What to work on:
Could you restate all of the records exactly, leaving out the pictures?

Recorded information:
◇ ◇ ◇

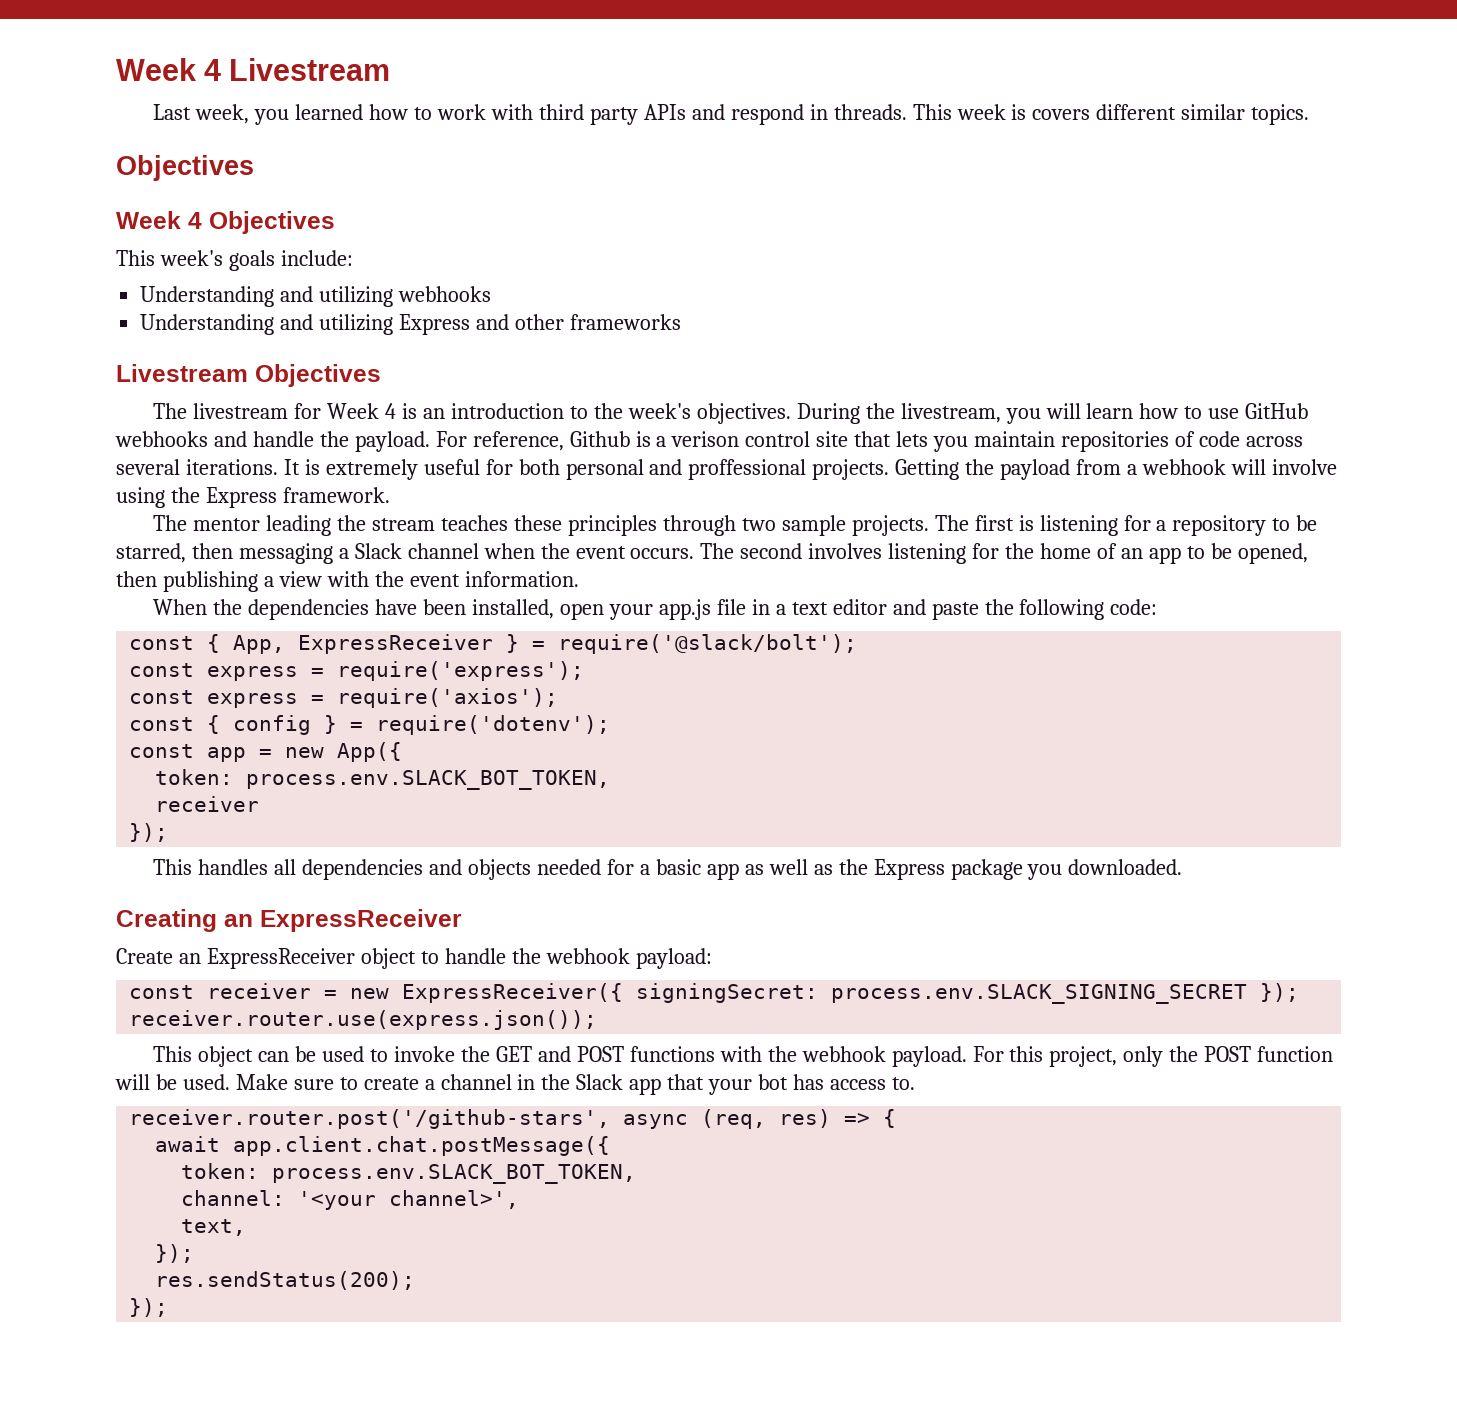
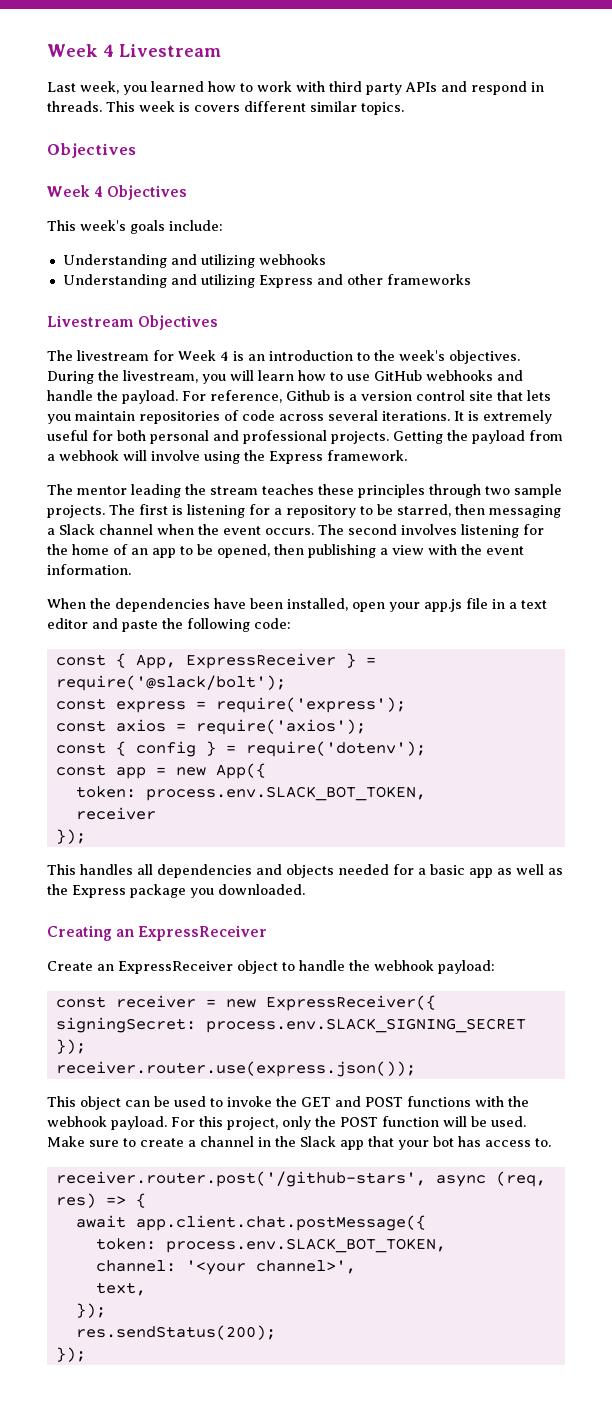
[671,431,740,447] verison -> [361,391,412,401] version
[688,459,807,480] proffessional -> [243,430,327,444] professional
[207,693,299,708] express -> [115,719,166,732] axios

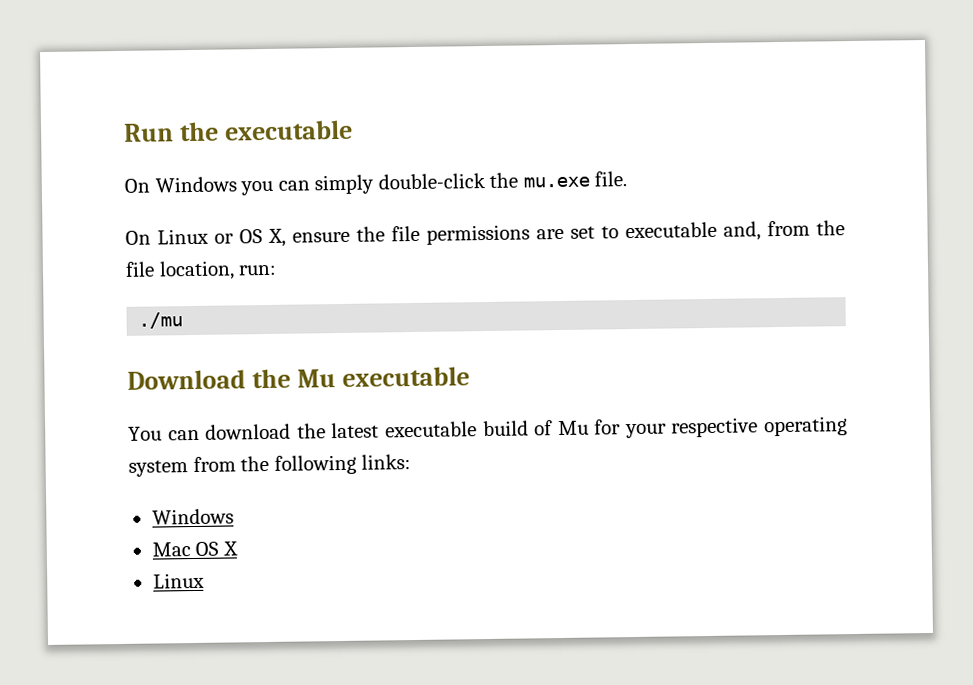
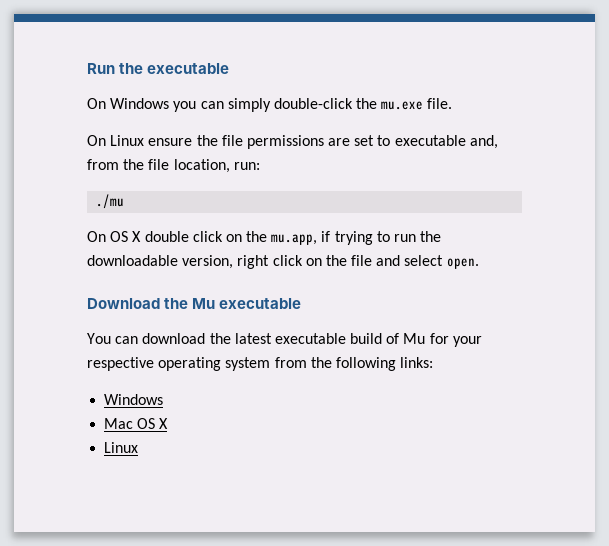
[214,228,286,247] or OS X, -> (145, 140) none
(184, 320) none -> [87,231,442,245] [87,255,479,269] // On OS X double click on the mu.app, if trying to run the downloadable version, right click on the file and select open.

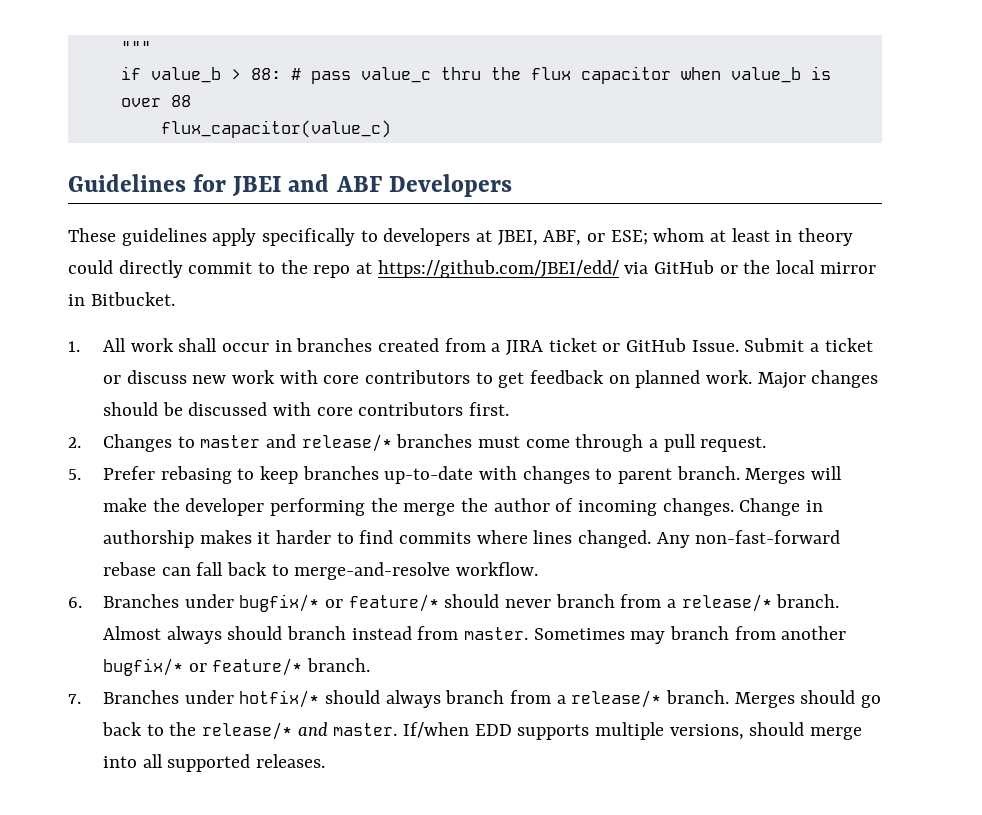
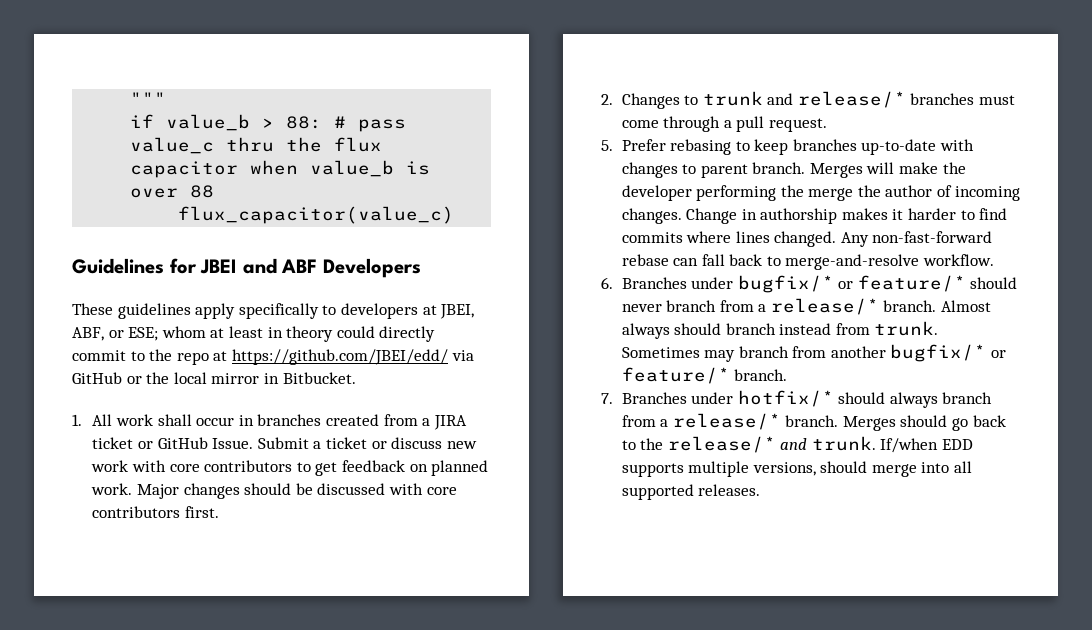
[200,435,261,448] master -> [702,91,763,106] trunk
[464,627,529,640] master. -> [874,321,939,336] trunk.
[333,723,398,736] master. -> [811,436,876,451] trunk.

◇ ◇ ◇

Answer to this exercise:
[671,431,740,447] verison -> [361,391,412,401] version
[688,459,807,480] proffessional -> [243,430,327,444] professional
[207,693,299,708] express -> [115,719,166,732] axios

[214,228,286,247] or OS X, -> (145, 140) none
(184, 320) none -> [87,231,442,245] [87,255,479,269] // On OS X double click on the mu.app, if trying to run the downloadable version, right click on the file and select open.

[200,435,261,448] master -> [702,91,763,106] trunk
[464,627,529,640] master. -> [874,321,939,336] trunk.
[333,723,398,736] master. -> [811,436,876,451] trunk.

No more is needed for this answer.